Web interface edit records
[Start of section]

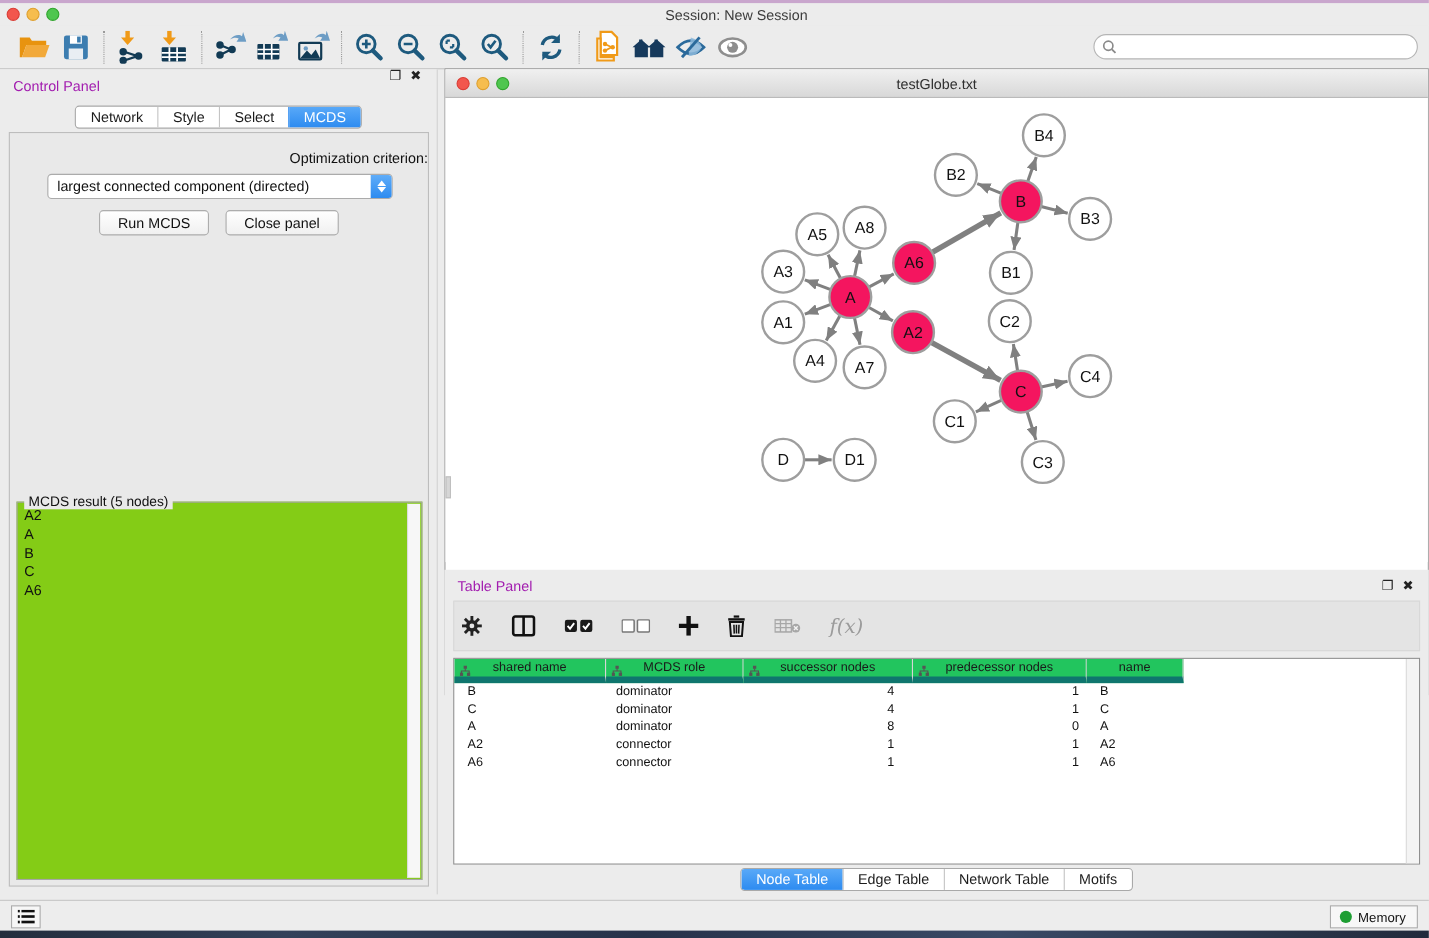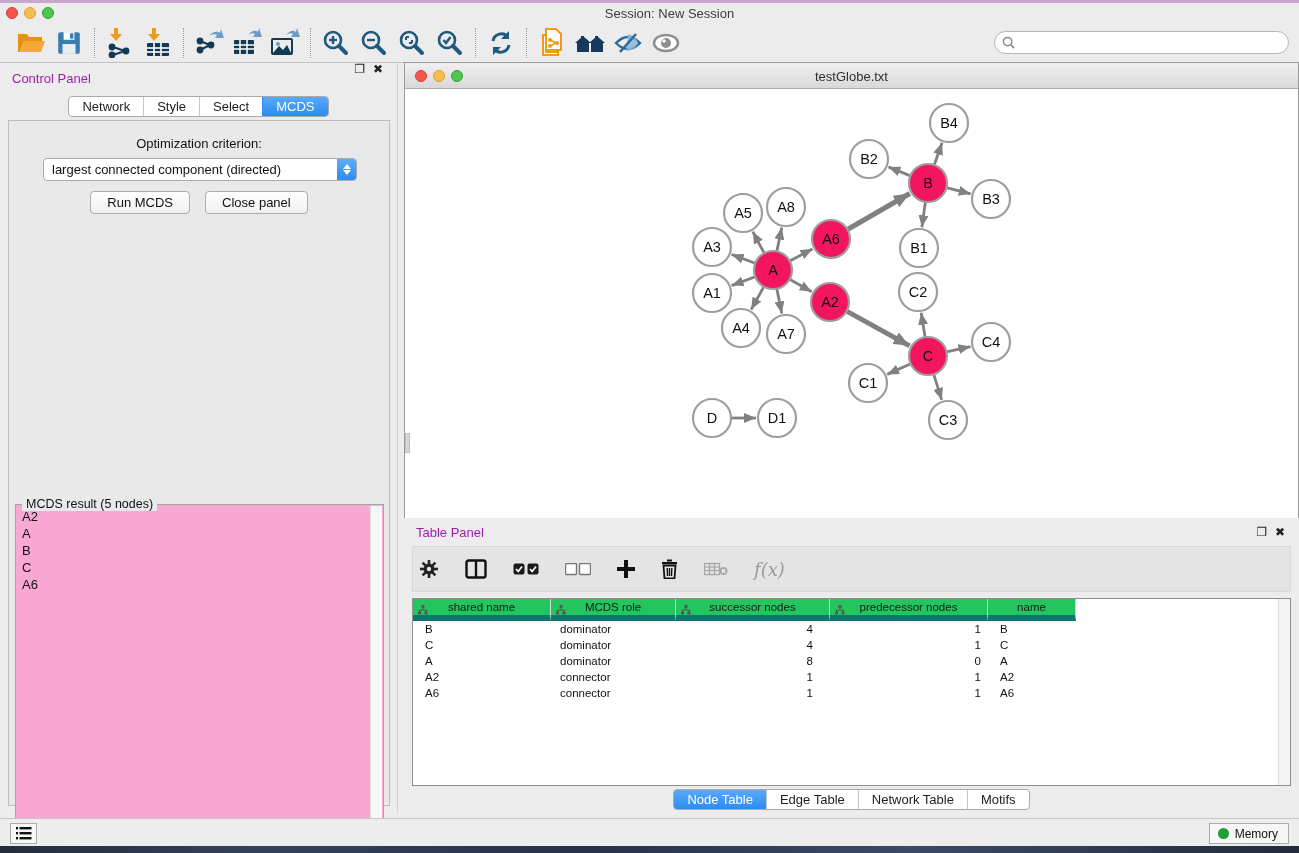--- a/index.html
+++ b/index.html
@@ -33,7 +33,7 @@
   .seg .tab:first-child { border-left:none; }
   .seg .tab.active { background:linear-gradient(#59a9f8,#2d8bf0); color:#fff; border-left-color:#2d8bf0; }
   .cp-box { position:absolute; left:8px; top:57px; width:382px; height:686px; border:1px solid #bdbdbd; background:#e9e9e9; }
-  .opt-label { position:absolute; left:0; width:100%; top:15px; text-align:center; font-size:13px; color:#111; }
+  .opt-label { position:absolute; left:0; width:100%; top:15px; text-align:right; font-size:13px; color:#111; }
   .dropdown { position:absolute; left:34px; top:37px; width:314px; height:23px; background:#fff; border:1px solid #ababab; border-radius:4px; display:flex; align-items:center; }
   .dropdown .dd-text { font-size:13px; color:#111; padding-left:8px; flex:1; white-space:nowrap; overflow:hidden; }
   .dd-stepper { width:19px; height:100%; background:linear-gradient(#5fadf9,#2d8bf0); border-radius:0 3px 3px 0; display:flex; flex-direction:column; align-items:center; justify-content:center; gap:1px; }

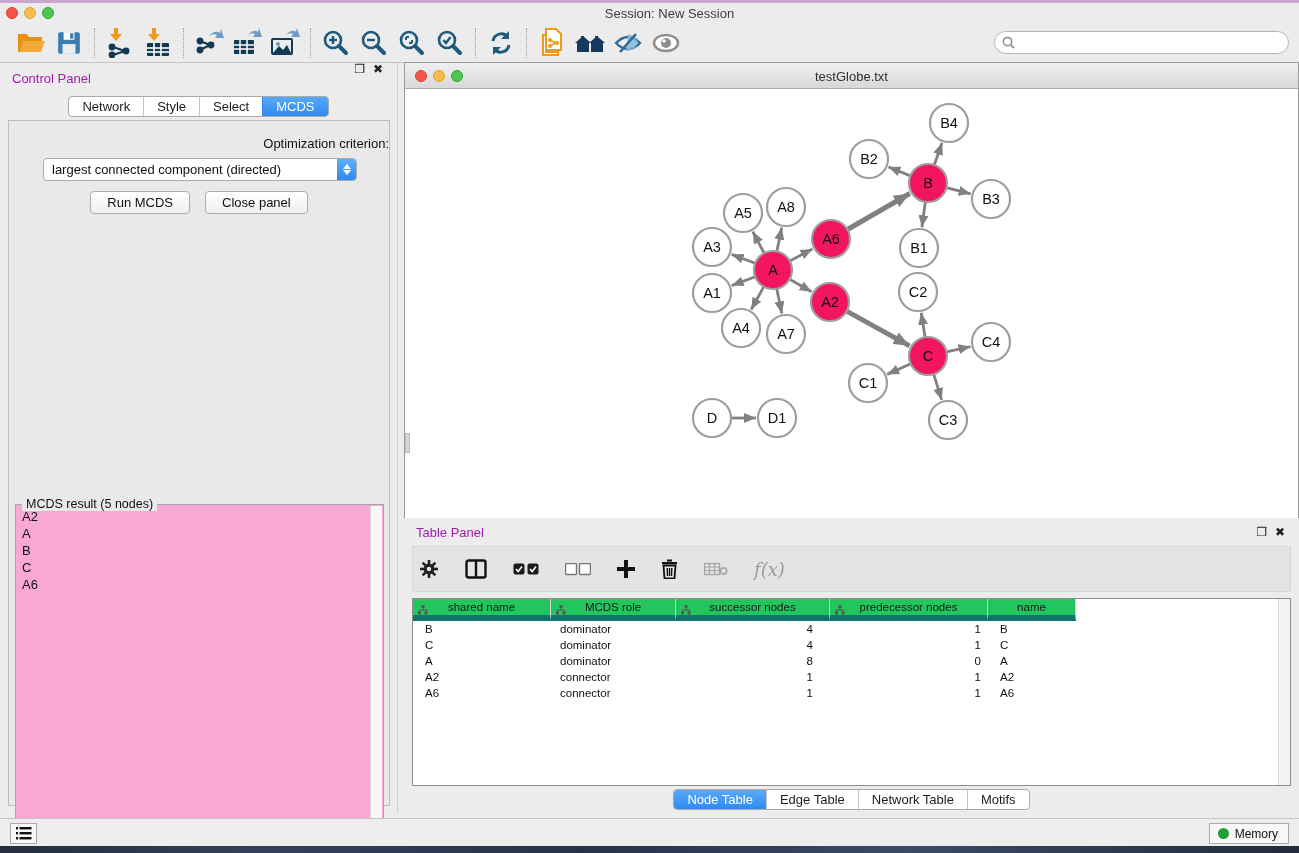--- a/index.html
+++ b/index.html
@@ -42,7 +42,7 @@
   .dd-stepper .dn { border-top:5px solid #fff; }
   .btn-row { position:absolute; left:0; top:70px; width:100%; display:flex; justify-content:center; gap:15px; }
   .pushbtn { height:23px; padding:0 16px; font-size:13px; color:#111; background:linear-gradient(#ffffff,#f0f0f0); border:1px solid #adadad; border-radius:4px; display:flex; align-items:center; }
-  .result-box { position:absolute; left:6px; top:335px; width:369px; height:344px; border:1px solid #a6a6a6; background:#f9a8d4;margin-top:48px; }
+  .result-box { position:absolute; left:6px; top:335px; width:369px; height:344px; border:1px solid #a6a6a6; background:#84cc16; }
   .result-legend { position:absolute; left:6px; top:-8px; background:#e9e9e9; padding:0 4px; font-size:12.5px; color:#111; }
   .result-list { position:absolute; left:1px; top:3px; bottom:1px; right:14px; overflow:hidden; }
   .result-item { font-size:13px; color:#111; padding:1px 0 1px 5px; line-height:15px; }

[End of section]
[Start of section]

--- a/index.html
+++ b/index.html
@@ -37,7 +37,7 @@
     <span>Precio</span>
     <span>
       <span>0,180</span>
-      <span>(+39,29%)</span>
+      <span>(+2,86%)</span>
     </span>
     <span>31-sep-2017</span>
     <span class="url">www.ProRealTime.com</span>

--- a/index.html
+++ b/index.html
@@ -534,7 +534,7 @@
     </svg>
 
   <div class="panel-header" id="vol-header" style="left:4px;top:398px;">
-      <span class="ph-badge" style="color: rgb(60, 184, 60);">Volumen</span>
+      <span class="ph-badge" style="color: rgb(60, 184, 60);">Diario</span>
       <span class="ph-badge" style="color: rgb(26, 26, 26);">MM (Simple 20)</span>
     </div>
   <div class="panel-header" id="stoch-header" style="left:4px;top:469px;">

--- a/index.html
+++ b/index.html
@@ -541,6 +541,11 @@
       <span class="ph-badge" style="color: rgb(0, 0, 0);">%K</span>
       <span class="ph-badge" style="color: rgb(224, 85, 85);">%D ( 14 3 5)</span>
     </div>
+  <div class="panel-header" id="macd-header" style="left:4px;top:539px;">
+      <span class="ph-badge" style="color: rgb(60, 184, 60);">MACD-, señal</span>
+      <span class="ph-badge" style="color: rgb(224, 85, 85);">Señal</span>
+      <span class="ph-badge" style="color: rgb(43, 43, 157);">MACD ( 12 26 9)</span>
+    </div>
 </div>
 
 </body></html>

[End of section]
[Start of section]

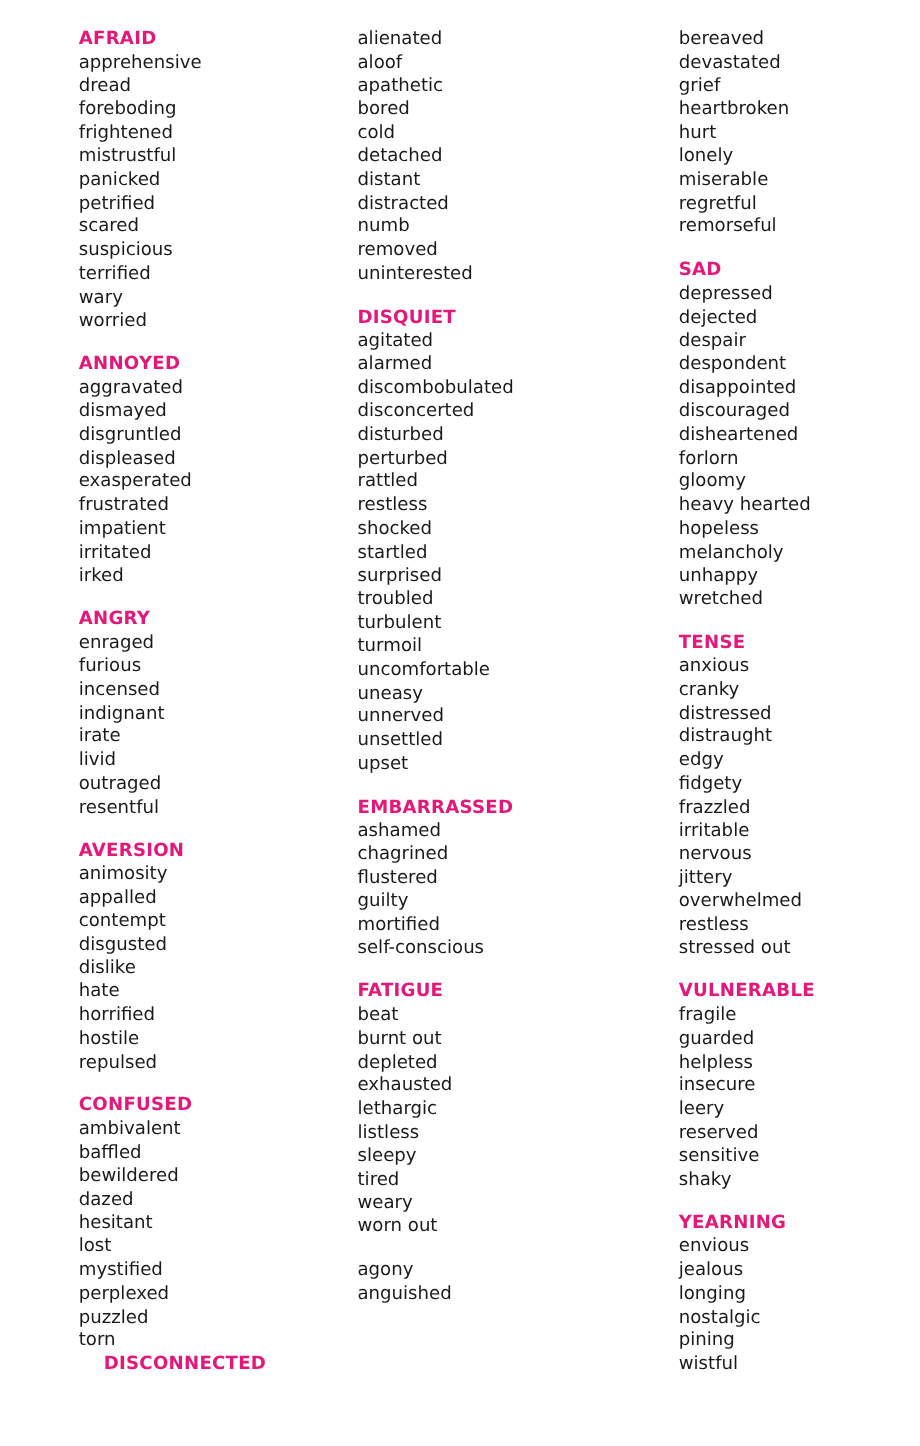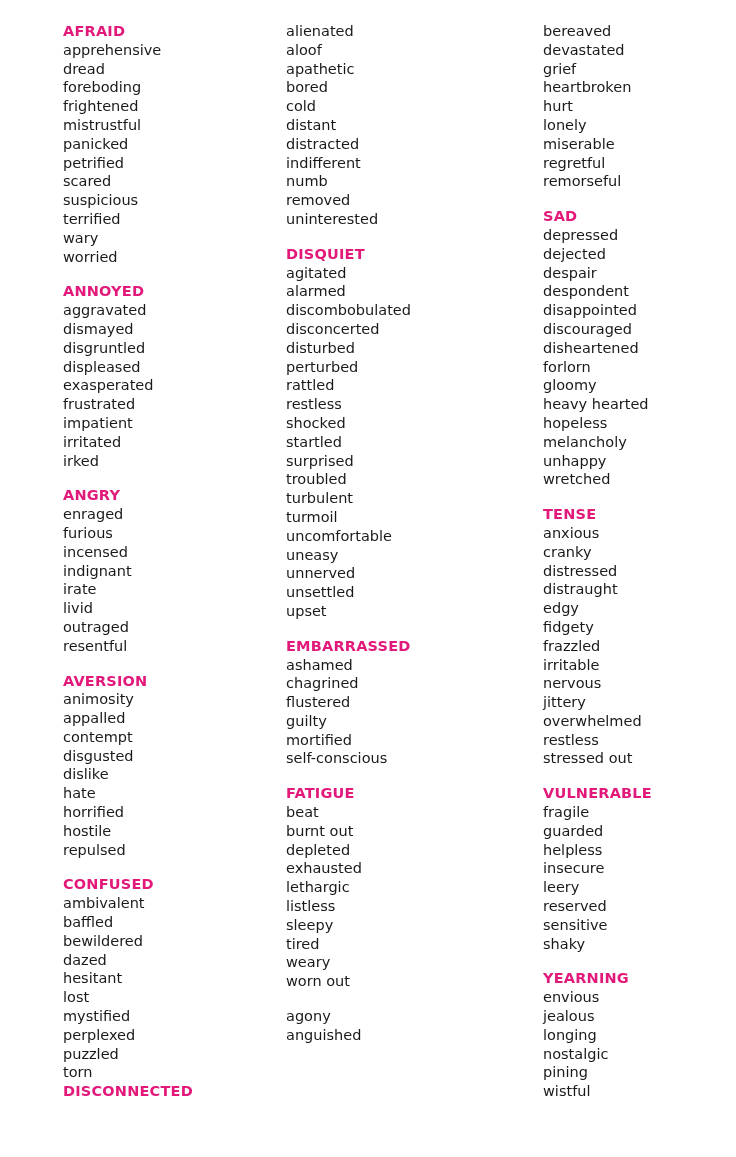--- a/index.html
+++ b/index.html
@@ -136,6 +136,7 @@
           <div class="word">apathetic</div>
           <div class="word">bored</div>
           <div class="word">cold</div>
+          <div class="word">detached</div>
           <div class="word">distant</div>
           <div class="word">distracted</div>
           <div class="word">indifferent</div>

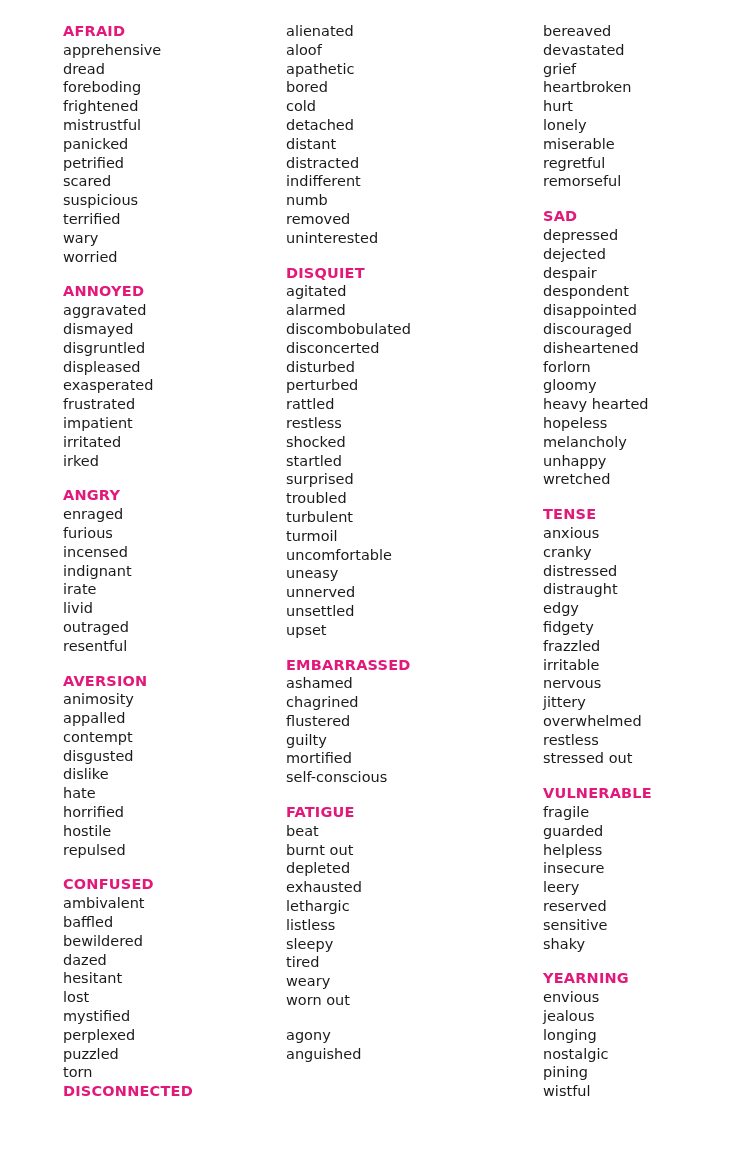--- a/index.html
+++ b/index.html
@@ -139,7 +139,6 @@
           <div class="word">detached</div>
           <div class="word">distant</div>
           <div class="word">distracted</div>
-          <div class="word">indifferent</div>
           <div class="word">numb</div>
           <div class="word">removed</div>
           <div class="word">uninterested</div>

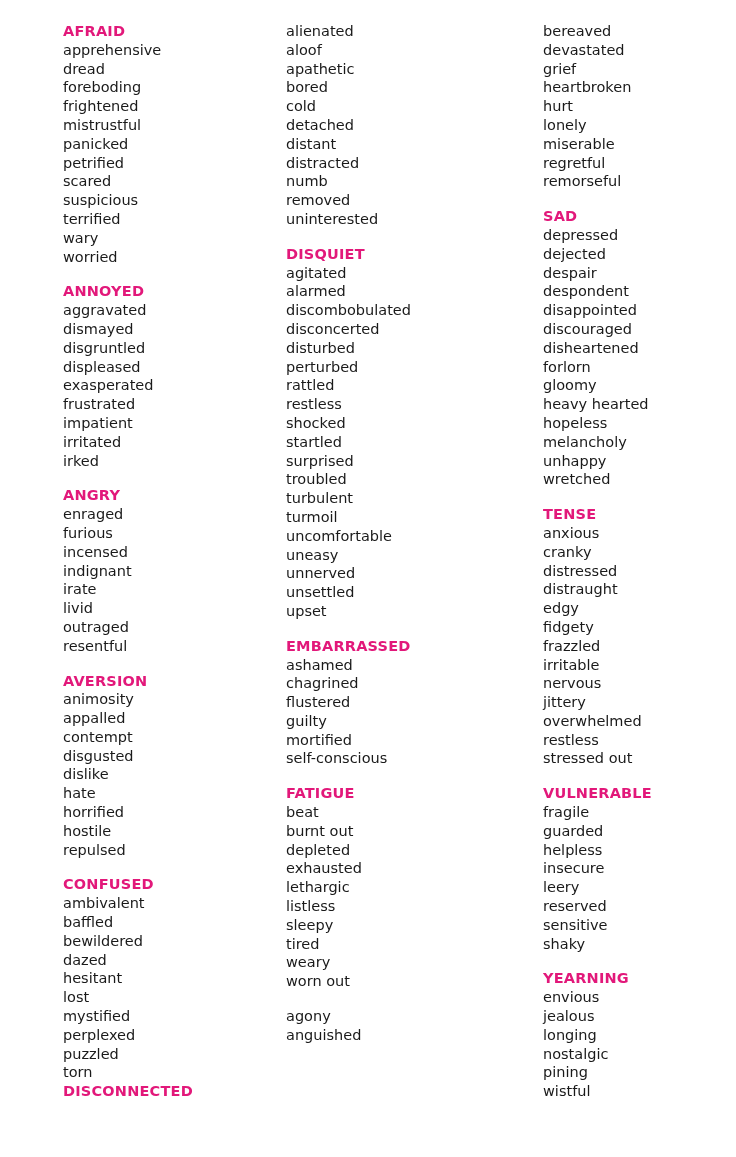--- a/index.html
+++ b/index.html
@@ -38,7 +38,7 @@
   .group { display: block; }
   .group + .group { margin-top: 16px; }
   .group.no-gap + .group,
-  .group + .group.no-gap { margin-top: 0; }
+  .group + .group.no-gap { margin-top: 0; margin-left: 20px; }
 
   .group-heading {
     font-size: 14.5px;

[End of section]

◆ **Assigned task**
Show every line of the data in which the word "center" appears.

◆ **Task result**
-  .opt-label { position:absolute; left:0; width:100%; top:15px; text-align:center; font-size:13px; color:#111; }
   .dropdown { position:absolute; left:34px; top:37px; width:314px; height:23px; background:#fff; border:1px solid #ababab; border-radius:4px; display:flex; align-items:center; }
   .dd-stepper { width:19px; height:100%; background:linear-gradient(#5fadf9,#2d8bf0); border-radius:0 3px 3px 0; display:flex; flex-direction:column; align-items:center; justify-content:center; gap:1px; }
   .btn-row { position:absolute; left:0; top:70px; width:100%; display:flex; justify-content:center; gap:15px; }
   .pushbtn { height:23px; padding:0 16px; font-size:13px; color:#111; background:linear-gradient(#ffffff,#f0f0f0); border:1px solid #adadad; border-radius:4px; display:flex; align-items:center; }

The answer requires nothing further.